As the parent of a teenager, it may be difficult to imagine a world where you and your child could actually get along. If you feel frustrated by the constant bickering and endless yelling that fills your household, you are not alone. While the teen years can be notoriously difficult, raising adolescents peacefully does not have to be impossible. With patience and compromise from both parties, you and your teen can learn how to stop arguing about everything.
Don’t expect perfection
As you and your teen actively work toward creating a healthier relationship and a more welcoming environment, do not expect perfection from either participant. Arguing is an inevitable part of life and often a necessary step in the conflict resolution process. It is unrealistic to expect that you and your teen will never disagree. It is much more realistic, however, to hope for arguments that are both less frequent and more civilized.
While your teenager may sometimes act like he or she is from another planet, you should approach the situation the same way you would if you were dealing with a spouse, coworker, or friend—be calm, be reasonable, be patient, and be prepared for bumps along the way.
Narrow your focus
If you and your teen truly do argue over just about anything, improving your relationship can seem like a daunting, ambiguous task. It is impossible to quickly go from “fighting hourly” to “getting along constantly,” and you will only disappoint yourself by trying.
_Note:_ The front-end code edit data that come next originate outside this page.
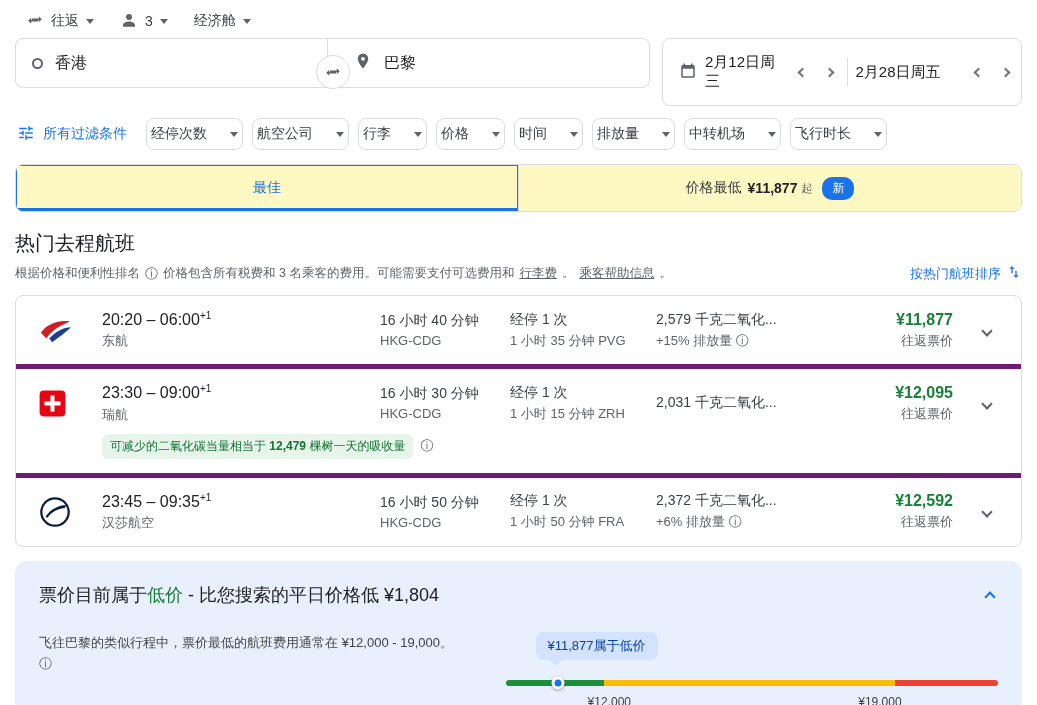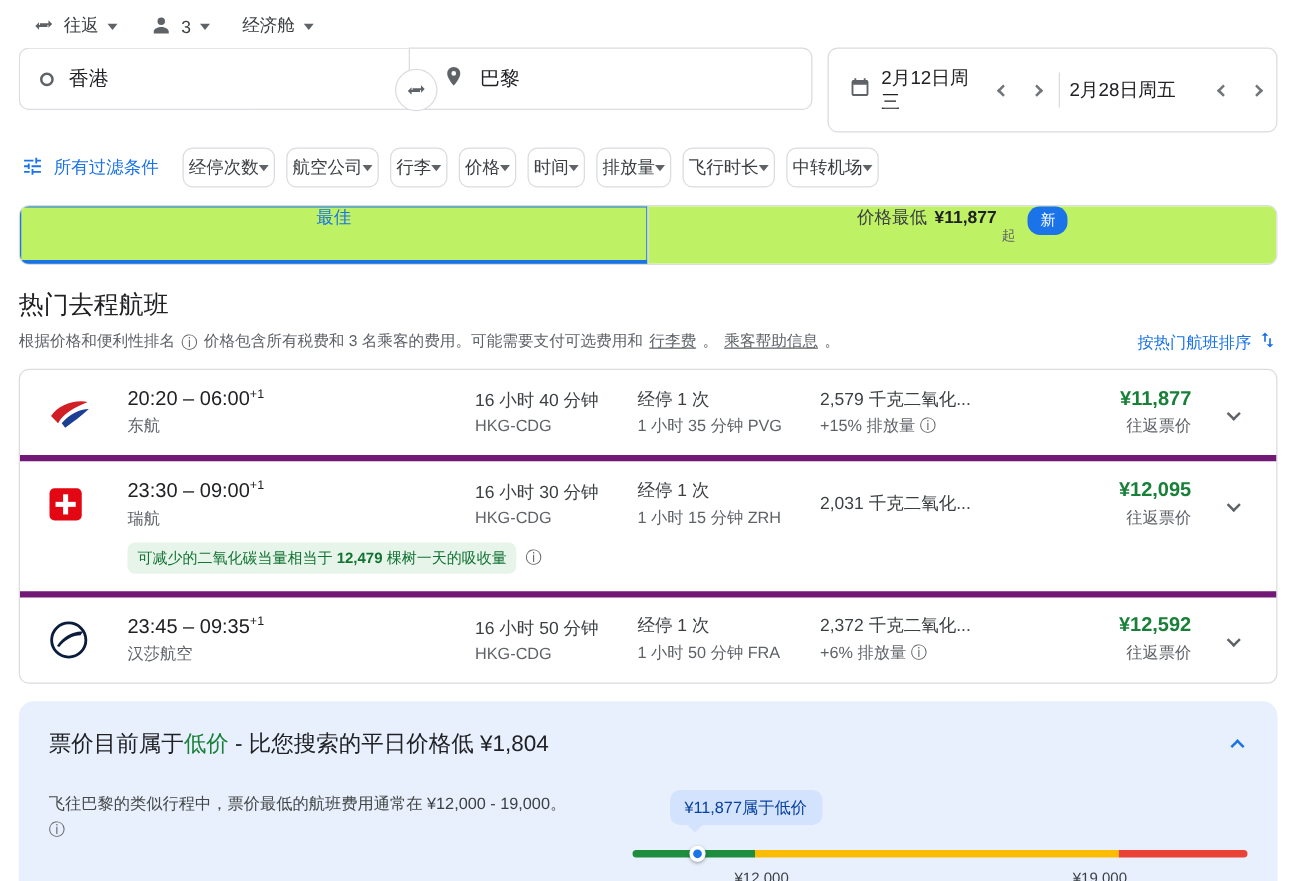--- a/index.html
+++ b/index.html
@@ -44,7 +44,7 @@
   .filter-row { display:flex; align-items:center; gap:9px; margin-top:12px; padding:0 15px; height:32px; }
   .all-filters { display:inline-flex; align-items:center; gap:8px; color:#1a73e8; font-size:14px;
     font-weight:500; padding:0 10px 0 2px; }
-  .chip { display:inline-flex; align-items:center; gap:0; height:32px; padding:0 4px;
+  .chip { display:inline-flex; align-items:center; gap:23px; height:32px; padding:0 4px;
     border:1px solid #dadce0; border-radius:8px; background:#fff; font-size:14px; color:#3c4043; }
 
   

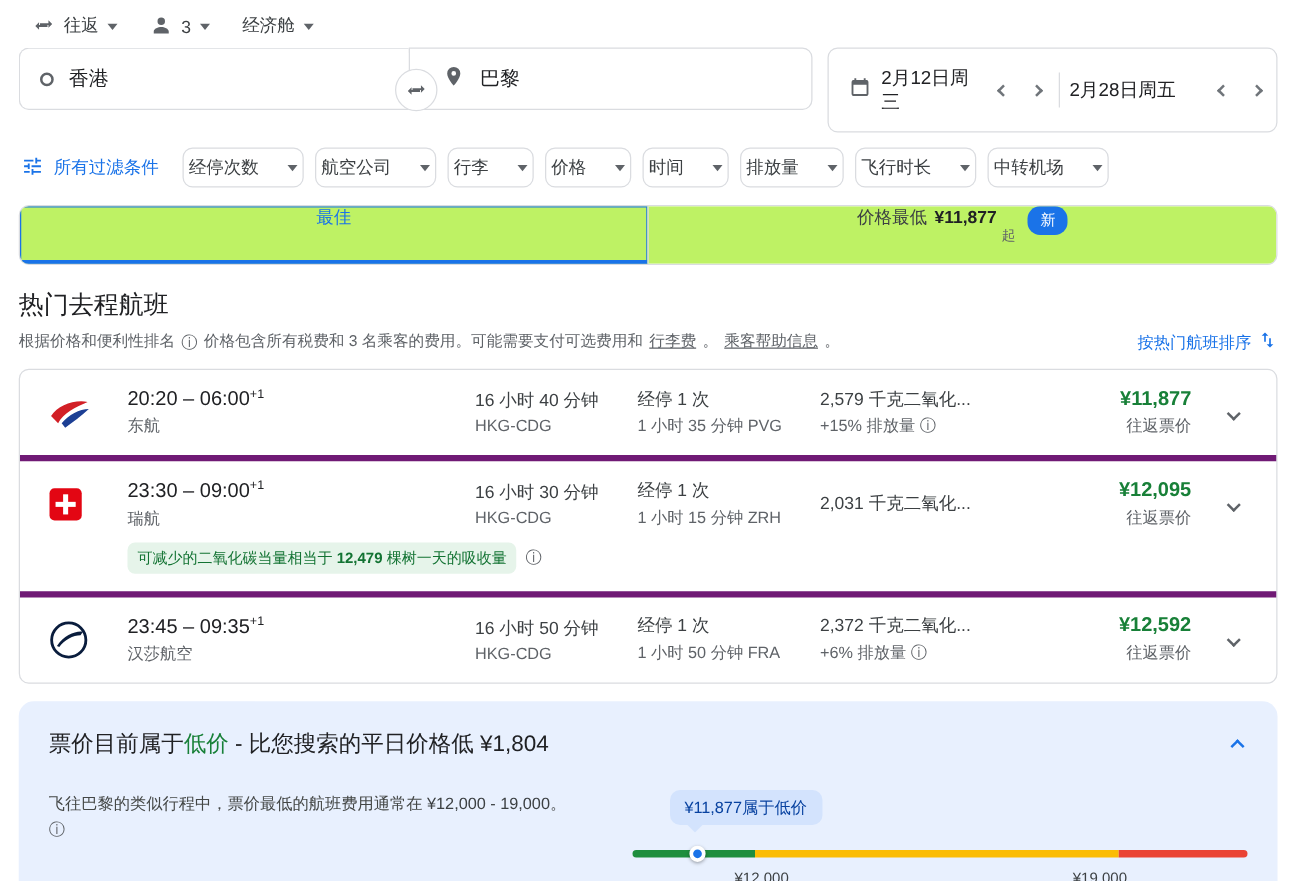--- a/index.html
+++ b/index.html
@@ -213,11 +213,11 @@
       <span class="caret"></span>
     </button>
   <button class="chip">
+      <span>中转机场</span>
+      <span class="caret"></span>
+    </button>
+  <button class="chip">
       <span>飞行时长</span>
-      <span class="caret"></span>
-    </button>
-  <button class="chip">
-      <span>中转机场</span>
       <span class="caret"></span>
     </button>
 </div>

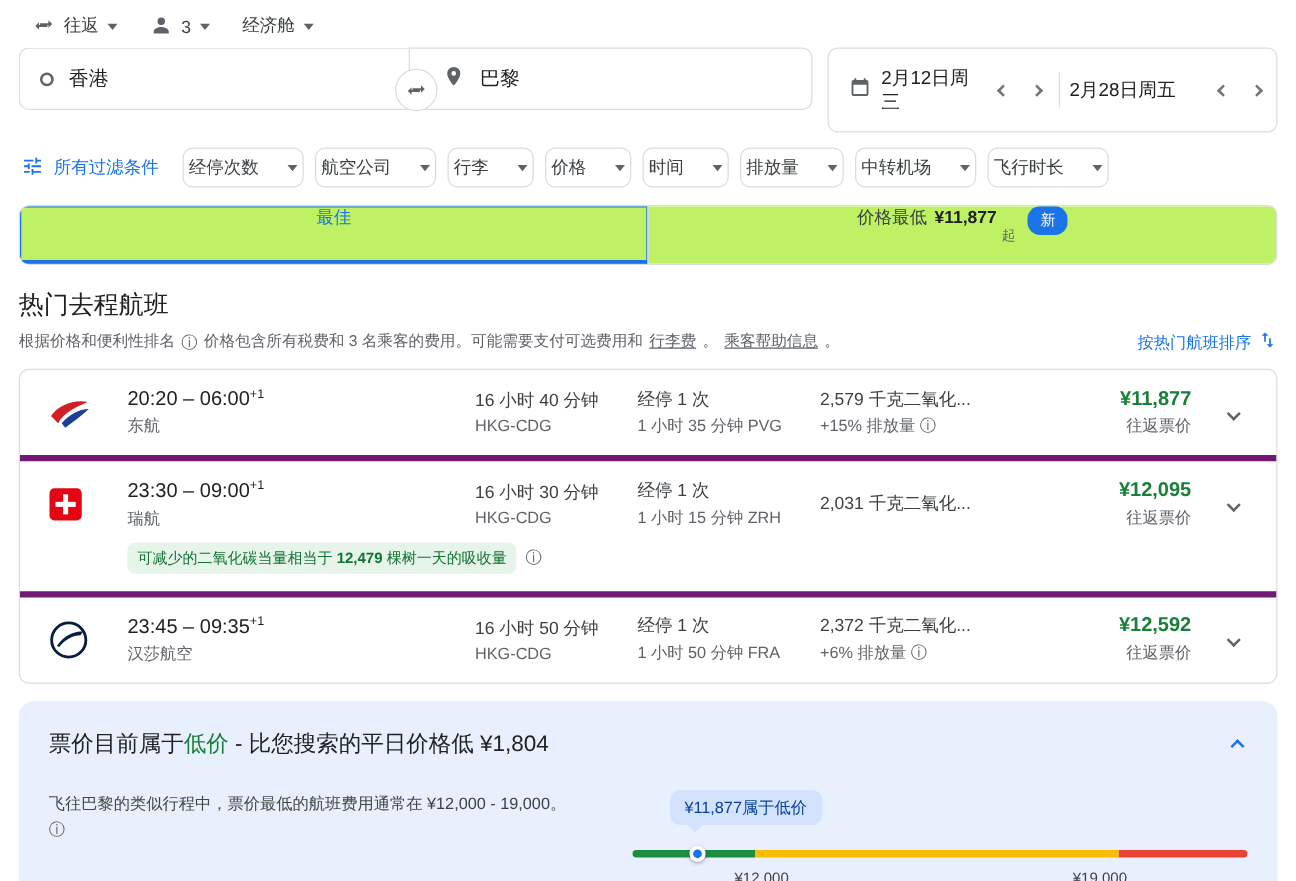--- a/index.html
+++ b/index.html
@@ -49,8 +49,8 @@
 
   
   .tabs { margin:14px 15px 0; border:1px solid #dadce0; border-radius:8px; display:flex; height:48px; overflow:hidden; }
-  .tab { flex:1; display:flex; align-items:flex-start; justify-content:center; gap:6px; font-size:14px;
-    color:#3c4043; cursor:pointer; background:#bef264; }
+  .tab { flex:1; display:flex; align-items:center; justify-content:center; gap:6px; font-size:14px;
+    color:#3c4043; cursor:pointer; background:#fef9c3; }
   .tab + .tab { border-left:1px solid #dadce0; }
   .tab.selected { color:#1a73e8; font-weight:500;
     box-shadow:inset 0 0 0 1px #1a73e8, inset 0 -3px 0 #1a73e8; }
Step back and evaluate your relationship with your teen, focusing on recurrent and specific problem areas.
Narrow your scope and choose a few select issues to work on. It is helpful to address topics that can have definite, immediate solutions—conversations discussing curfew and allowance money will likely be much more straightforward than singular conversations hoping to tackle issues involving grades, dating, and substance abuse. Start with the little things and work your way toward bigger problems.
While it may feel unnatural to treat conversations with your teen like a business meeting, a more formal approach might be worth trying the first few times. Plan ahead of time what you want to discuss with your teen, bringing notes and visuals if needed. Focus on the key points you feel are important and be prepared to address possible rebuttals. When discussing major issues with your teen, see if he or she is willing to set aside a specific time to talk with you. Know ahead of time when and where you will have the conversation and involve other people as appropriate.
Try to establish ground rules for your discussion, such as no yelling, swearing, or storming out of the room. If you two are prone to bicker for hours on end, set a time limit and agree to cool down and come back to the conversation at a later time. Being overly angry reduces your ability to listen and think critically—both of which are necessary if you hope to make any progress with your teen.
Pick your battles and remain in control
No matter how difficult or unreasonable your teen may be acting, remember that it always takes two to argue. Don’t let your pride or your need to be “right” become a stumbling block that prevents you from communicating healthily with your teen. Some issues, like those involving safety or future success, are more important than others—and you always have the opportunity to be the bigger person and to leave less significant battles un-fought.
Remember that your teen is also your child; someone who existed before these difficult years and someone who will exist and evolve after. The difficult teenage phase does not last forever—and with patience and love–it can be both endured and enjoyed.